Minha vida desandou, hoje tenho certeza, depois do beijo. Não de qualquer beijo, mas daquele no asfalto. Dado num rapaz que sequer conhecia, na Praça da Bandeira, atropelado por um ônibus. O coitado escorregou do meio-fio e, fração de segundos, já não vivia mais. Gesto automático, corri pra socorrê-lo, amparando o pescoço nos meus braços. Mesmo pego de surpresa, atendi seu pedido de misericórdia: dei-lhe um beijo na boca. Pior ainda, na frente de todo mundo, incluindo meu sogro. Como iria adivinhar a presença de um repórter canalha, de jornal sensacionalista, entre a multidão que se formara para ver a desgraça alheia? Estampada na primeira página, dia seguinte, estava lá a maldita manchete, em letras garrafais: O BEIJO NO ASFALTO. A partir daí, quem diria, todos ficaram contra mim. Não entendem que o beijo foi apenas um gesto humano, de solidariedade. Que se danem!, pois não me arrependo. E por um único e simples motivo: fez eu me sentir, pela primeira vez na vida, um homem bom, sem maldade – “Lindo beijar quem está morrendo!”.

Perdoar Arandir até que seria possível, juro por Deus, mas voltar a beijá-lo nunca mais. Sempre lembraria dele beijando a boca de um homem. Isso é o fim da picada, mesmo reconhecendo a grandeza de seu gesto. Até relevaria os mexericos da vizinhança, as torturas sofridas da dupla Cunha/Amaro e os ciúmes doentios do Aprígio, meu pai. Nem lavando a boca mil vezes, acredite, eu seria capaz outra vez. E olha que Arandir é o grande amor da minha vida. Aliás, o primeiro e único namorado que tive. O homem que me fez mulher quando eu não passava de uma garotinha boba e virgem. Quanto à insinuação maldosa de ser gilete, cortando dos dois lados, nunca liguei a mínima. Amante do rapaz morto? Canalhice pra venderem jornal. Arandir é macho dos bons, daqueles que querem sexo todo santo dia, por isso não desejar ter filho tão cedo, atrapalha nossa eterna lua de mel. Vontade não faltou de ir ao seu encontro, em hotel no Largo de São Francisco, mas a lembrança do tal beijo pôs tudo a perder.

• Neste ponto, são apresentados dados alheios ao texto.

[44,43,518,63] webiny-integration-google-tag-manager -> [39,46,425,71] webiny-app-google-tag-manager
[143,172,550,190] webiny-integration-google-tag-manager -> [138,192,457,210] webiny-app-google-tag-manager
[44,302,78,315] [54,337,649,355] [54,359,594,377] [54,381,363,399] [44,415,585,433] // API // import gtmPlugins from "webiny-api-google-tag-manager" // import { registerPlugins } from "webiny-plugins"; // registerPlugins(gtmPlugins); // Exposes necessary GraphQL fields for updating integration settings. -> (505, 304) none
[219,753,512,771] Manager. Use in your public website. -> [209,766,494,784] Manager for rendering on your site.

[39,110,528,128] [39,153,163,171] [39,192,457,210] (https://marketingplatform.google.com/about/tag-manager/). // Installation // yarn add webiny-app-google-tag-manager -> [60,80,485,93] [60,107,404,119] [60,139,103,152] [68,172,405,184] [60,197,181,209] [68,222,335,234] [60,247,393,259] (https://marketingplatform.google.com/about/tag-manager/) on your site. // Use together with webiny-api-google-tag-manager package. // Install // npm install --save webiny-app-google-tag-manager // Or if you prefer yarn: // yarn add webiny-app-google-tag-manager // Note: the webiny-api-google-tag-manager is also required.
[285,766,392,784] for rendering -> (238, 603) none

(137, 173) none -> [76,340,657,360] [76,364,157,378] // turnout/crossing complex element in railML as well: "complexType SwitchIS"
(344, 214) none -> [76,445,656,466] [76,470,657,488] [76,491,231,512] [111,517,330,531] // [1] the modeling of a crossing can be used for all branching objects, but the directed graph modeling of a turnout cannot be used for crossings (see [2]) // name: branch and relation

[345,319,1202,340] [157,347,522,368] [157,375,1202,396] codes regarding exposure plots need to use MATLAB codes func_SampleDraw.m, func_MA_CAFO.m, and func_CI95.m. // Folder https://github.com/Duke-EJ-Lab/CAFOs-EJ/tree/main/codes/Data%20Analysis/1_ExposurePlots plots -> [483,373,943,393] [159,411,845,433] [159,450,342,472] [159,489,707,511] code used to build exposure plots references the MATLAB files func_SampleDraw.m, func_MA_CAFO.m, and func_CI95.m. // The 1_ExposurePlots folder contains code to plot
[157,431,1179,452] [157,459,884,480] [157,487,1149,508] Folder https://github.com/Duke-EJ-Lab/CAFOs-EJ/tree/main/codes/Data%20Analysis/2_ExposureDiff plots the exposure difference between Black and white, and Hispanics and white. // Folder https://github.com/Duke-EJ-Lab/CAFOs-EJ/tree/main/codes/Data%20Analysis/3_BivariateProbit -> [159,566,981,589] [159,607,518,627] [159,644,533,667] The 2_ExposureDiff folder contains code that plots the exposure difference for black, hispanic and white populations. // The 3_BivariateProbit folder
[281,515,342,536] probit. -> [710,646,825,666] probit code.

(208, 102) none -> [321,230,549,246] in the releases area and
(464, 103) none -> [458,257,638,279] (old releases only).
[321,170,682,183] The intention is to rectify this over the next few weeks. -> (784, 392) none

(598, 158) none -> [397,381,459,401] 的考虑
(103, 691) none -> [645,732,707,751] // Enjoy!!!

Selminha não vem, disse pra ele, mas eu vim no lugar dela. Vim por acreditar em você, na sua inocência diante da campanha sacana do jornal Última Hora. Grandíssimo filho da puta, esse Samuel Wainer! Vim também porque, ao contrário da sua esposa, não sinto nojo de você. Vim ainda porque, caso queira me beijar, meus lábios e língua estão à sua inteira disposição. Vim, por fim, pra deixar bem claro o amor que sinto por você. Não de agora, depois do famoso beijo, mas desde o namoro com a minha irmã, que o rejeita logo no momento que você mais precisa. Fiquemos em duas, dentre outras provas do meu amor: ter ido morar com vocês, a fim de ficar pertinho de ti; e ter deixado a porta do banheiro aberta, de forma intencional, para que me visse nuinha da silva, como nasci, desejando meu lindo corpo. Vou mais além, escuta Arandir, em minha louca paixão – querendo, morro agorinha com você, sem pestanejar. Bala ou veneno, tanto faz. Topa?

Seu desgraçado, não bastasse o que fez, tenta agora seduzir Dália, minha  caçula. Sempre falei que você não prestava, não valia um tostão. Mas as mulheres, ingênuas por natureza, são levadas na lábia dos canalhas. Minhas filhas provam isso. Por que eu, Aprígio, o odeio?  Por ciúme da Selminha, talvez você pense. Por ficar bisbilhotando Dália no banheiro, quem sabe. Por você ter casado com Selminha sem minha aprovação, decerto. Por você mentir pra gente que não conhecia o rapaz morto, quiçá. Por nunca ter pronunciado seu horroroso nome, porventura, preferindo chamá-lo de namorado, noivo e marido. Como explicar tamanho ódio, então, você deve estar se perguntando? Simples, meu caro: meu ódio é amor, amor dos grandes, irrespirável de tão sufocante. “Jurei a mim mesmo que só diria teu nome a teu cadáver.” Tudo eu teria perdoado, Arandir, menos vê-lo beijar outro homem que não eu, somente eu. Mesmo tardiamente, aprenda: traição implica morte. É batata!